I'm very much enjoying the memoir, which begins with him seeing Napoleon III and Princess Eugenie when he was a child, to various turn of the century events mostly forgotten now, to interesting chapters on post-WWI Europe. He spent two months on the Rhine in 1919, and went to Italy in 1921. Wrote the book in 1933, so the perspective is interesting. And being a medieval historian, the prose is of course stellar. :)

May all gods bless the Internet Archive.
 

Insolent Lad

Maester
Rediscovered the 'Sanctuary' series and am into the third book ('Shadow of Sanctuary'). While I was at it, picked up the first of Asprin's 'Myth' series. I had fond memories of all these but they don't quite live up to them now. Still, decent enough to fill some idle time.
 

Mytherea

Minstrel
Just started both Red Sister and City of Stairs and I am having such trouble getting into both. Red Sister seems promising but I feel that City of Stairs will be only satisfying in world building.
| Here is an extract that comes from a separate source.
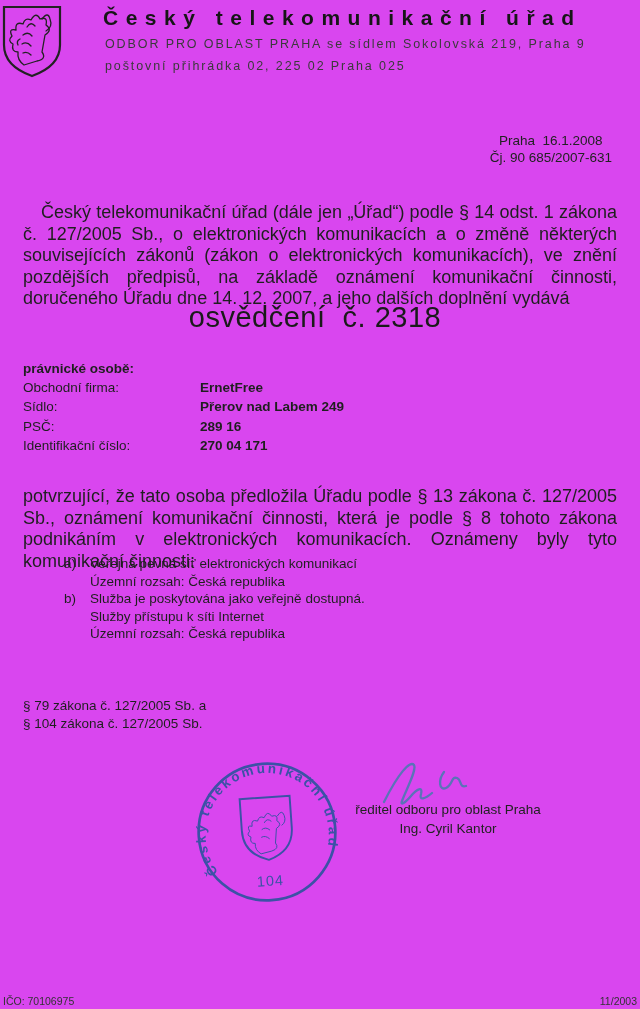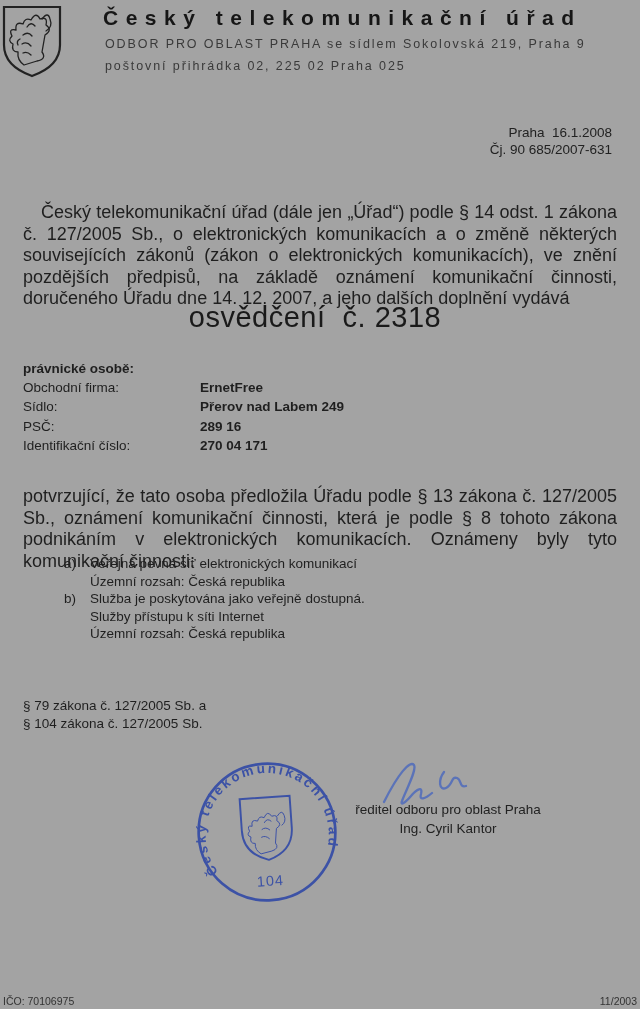"Český telekomunikační úřad" .page { background: #a3a3a3 -> #d946ef }
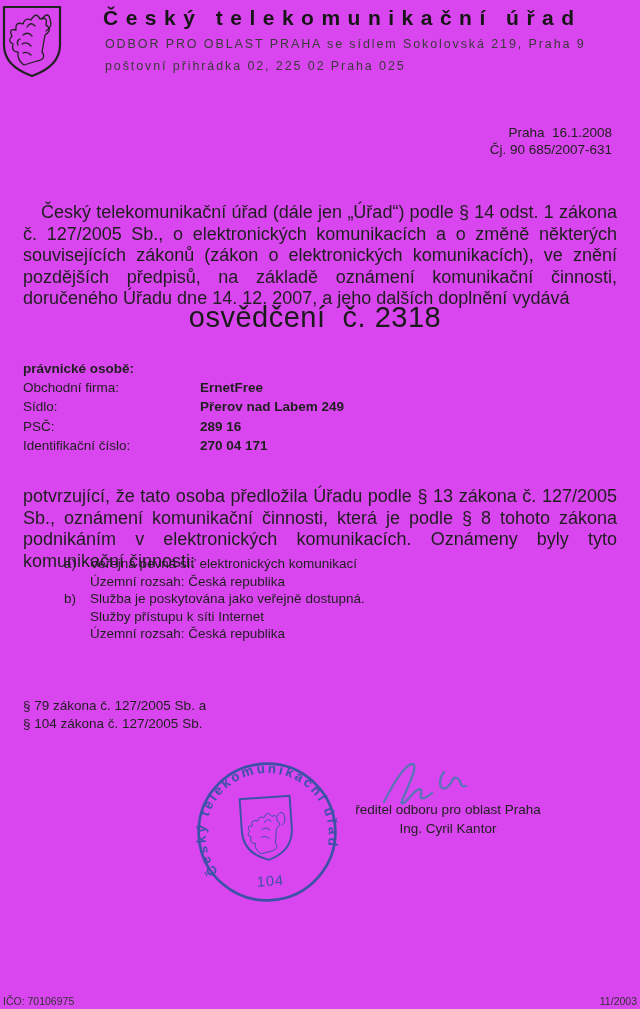"Praha 16.1.2008" .date-block { text-align: right -> center; top: 124px -> 132px }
So many authors seem only able to create characters the emotional equivalent of rain soaked cardboard and I have a nasty suspicion this author will be one of them. Purely because of an unplaceable similarity to China Mieville who has a wonderful (if deeply messed up) imagination but falls short in other areas for me.

I couldn't get into Red Sister, myself. I found the number of PoV shifts at the beginning a little too frenetic, and since I wasn't familiar with the world, it gave me a sort of readerly whiplash. Totally unmoored, and couldn't get attached to any of the characters since they zipped past so quickly. As for City of Stairs, personally, I loved it, but it does take a bit to hit its stride. Lot of world-building in the beginning, lot of situational setup for the payoff at the end. BUT I may be biased and remembering it with rose-tinted glasses. It's been awhile since I read that one, though I finished City of Blades earlier this year and quite enjoyed it.

Just finished Runaway Vampire and Immortal Nights (both by Lyndsay Sands). Technically more PNR than fantasy (though... they kinda stray into science fiction? Sort of? I mean, sort of vampires due to blood-powered nanos, a technology from the lost city of Atlantis? The series... hits a lot of genres) and are super-quick reads (like, I can knock one out in a day and a half of casual reading, a day if I really dedicate myself). They're fun, though the newer/later ones are a bit more serious than the first ten. The first ten, I'd routinely burst out laughing (my favorites still being the one with the 600-year-old social recluse warrior-turned-writer who was writing biographies for his family but his publisher branded them romance novels, and now his new editor has wrangled him into attending a romance convention, and the one with the vampire who'd gone on vacation human, got turned, and her whole town, feeling guilty for pushing her toward the vacation in the first place, adopt her as honorary town vampire). These... eh. They're darker, more serious. Not as outrageously, wonderfully campy as the others.

Oh, and finished Uprooted by Naomi Novik, which I very much enjoyed and am now on hold for Spinning Silver, though I've got a few weeks to wait.

And I'm now just starting The Grey Bastards by Jonathan French for an extreme change of reading pace.